Proposed EU AI Act implementing acts could establish specific energy and environmental requirements for AI systems, including disclosure obligations that go beyond current voluntary practice.

The GPT-4 Carbon Cost in Context

Comparisons and Proportionality

To assess the significance of GPT-4's training carbon cost, it helps to place it in several contexts:

Individual model comparison: A training carbon cost of 1,000–5,000 metric tons CO2e for GPT-4 — a reasonable estimate range given its likely scale relative to GPT-3 — represents 0.0001% of global annual CO2 emissions. In absolute terms, this is the annual carbon footprint of 200–1,000 Americans. For a technology deployed at global scale, this is not disproportionate relative to many comparable activities.

Industry trajectory: The relevant concern is not the carbon cost of a single model but the trajectory: dozens of companies training hundreds of models across the AI ecosystem, with frontier model sizes growing rapidly, and inference scaling as AI is deployed across more applications for more users. The aggregate is what matters environmentally, and the aggregate is unknown and growing.
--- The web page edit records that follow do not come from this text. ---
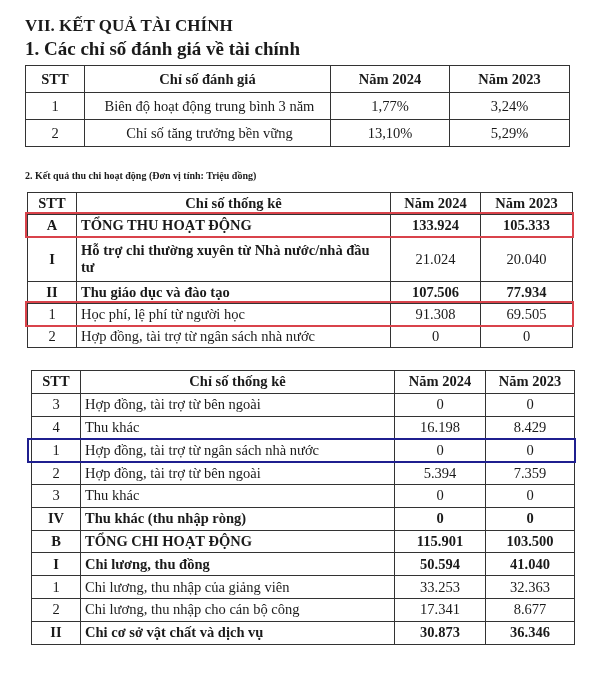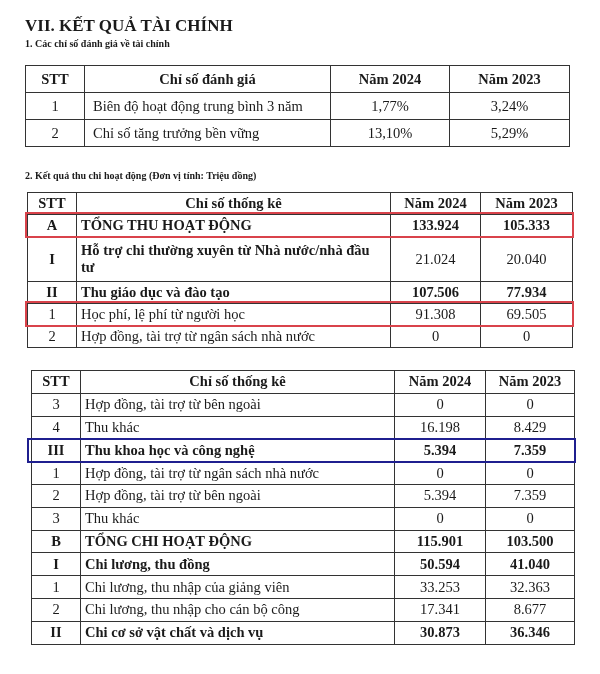"1. Các chỉ số đánh" .h-sub1 { font-size: 10px -> 19px }
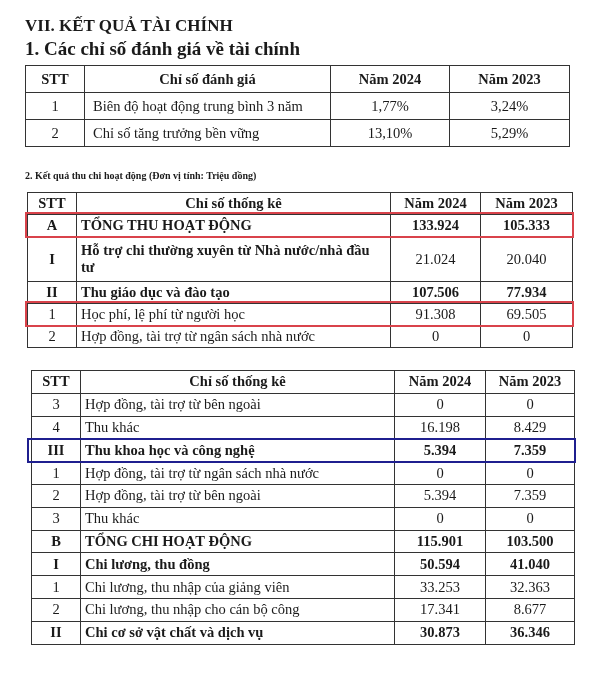"Biên độ hoạt động trung" #t1 td.l { text-align: none -> center }
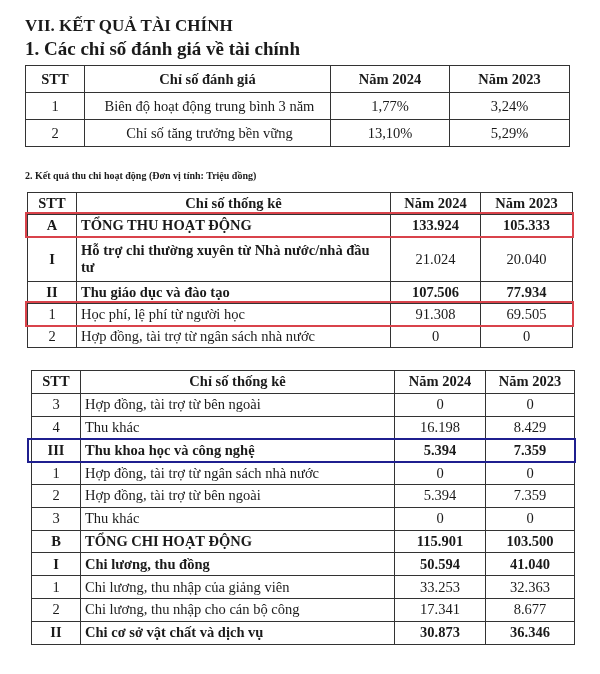"III" tr.bold { html: <tr> <td>III</td> <td>Thu khoa học và công nghệ</td> <td>5.394</td> <td>7.359</td> </tr> -> none }
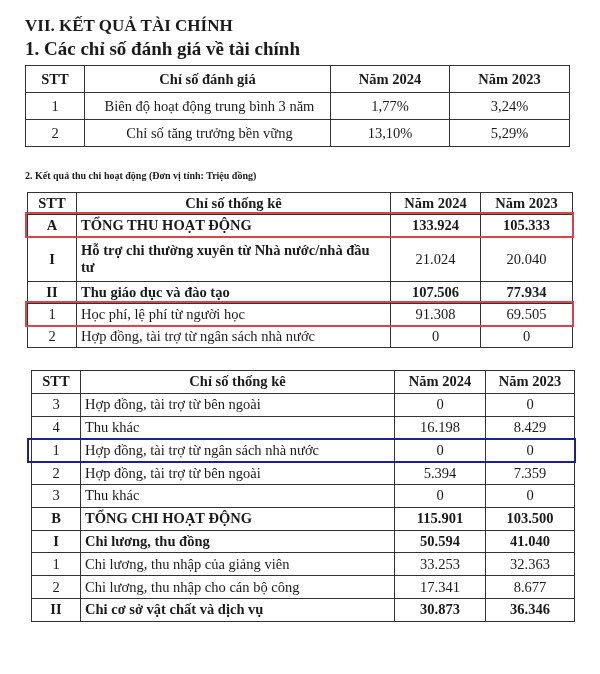"IV" tr.bold { html: none -> <tr> <td>IV</td> <td>Thu khác (thu nhập ròng)</td> <td>0</td> <td>0</td> </tr> }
Infrastructure investment: Microsoft's $10 billion investment in OpenAI, and the broader hyperscaler investment in AI infrastructure (data centers, power, cooling) measured in hundreds of billions of dollars, is creating physical infrastructure that will consume energy for decades. The carbon cost of this infrastructure over its operational lifetime — not just the carbon cost of training any single model — is the relevant environmental accounting.

The Honest Assessment

The honest assessment is that we do not know GPT-4's carbon cost because OpenAI has not disclosed it, that the methodology for estimating it is uncertain, that the inference carbon cost over GPT-4's deployment lifetime will substantially exceed the training cost, and that the regulatory framework for requiring disclosure is still developing. In the meantime, a significant global technology with meaningful environmental impact is being deployed without the transparency that would allow democratic assessment of whether that impact is justified.

Business Implications

Organizations deploying AI applications — internally or as products — bear environmental responsibility for the inference energy consumed by their AI use. This responsibility is currently invisible in most corporate carbon accounting: a company that deploys ChatGPT for its employees does not include those inference energy costs in its Scope 2 or Scope 3 emissions reporting.

As disclosure requirements become more comprehensive, this omission will become more visible and harder to defend. Organizations that anticipate mandatory Scope 3 disclosure should begin now to develop methodologies for measuring and disclosing the carbon cost of their AI use, rather than building AI-intensive business models that will be difficult to account for when disclosure becomes mandatory.

Discussion Questions

OpenAI is a private company with no mandatory environmental disclosure requirements in the United States. Should AI companies be required to disclose the carbon cost of training their models regardless of their public/private status? What regulatory mechanism could achieve this?
If we cannot currently measure GPT-4's carbon cost with precision, can we make rational decisions about whether its deployment is environmentally justified? What information would be sufficient for such a determination?
An individual user making 10 ChatGPT queries per day generates perhaps 0.01g of CO2 per day — an individually trivial amount. At 100 million daily users, this is 1,000 kg of CO2 per day. How should we think about individual vs. collective environmental responsibility for AI's carbon footprint?
Microsoft's carbon negative commitment creates explicit tension with its AI growth strategy, which it has acknowledged. How should corporate leaders navigate genuine conflicts between environmental commitments and growth objectives? What would integrity require?
The argument is sometimes made that AI's climate benefits (grid optimization, materials discovery, climate modeling) will outweigh its climate costs. What evidentiary standard should be required before accepting this argument as a justification for AI's current carbon footprint?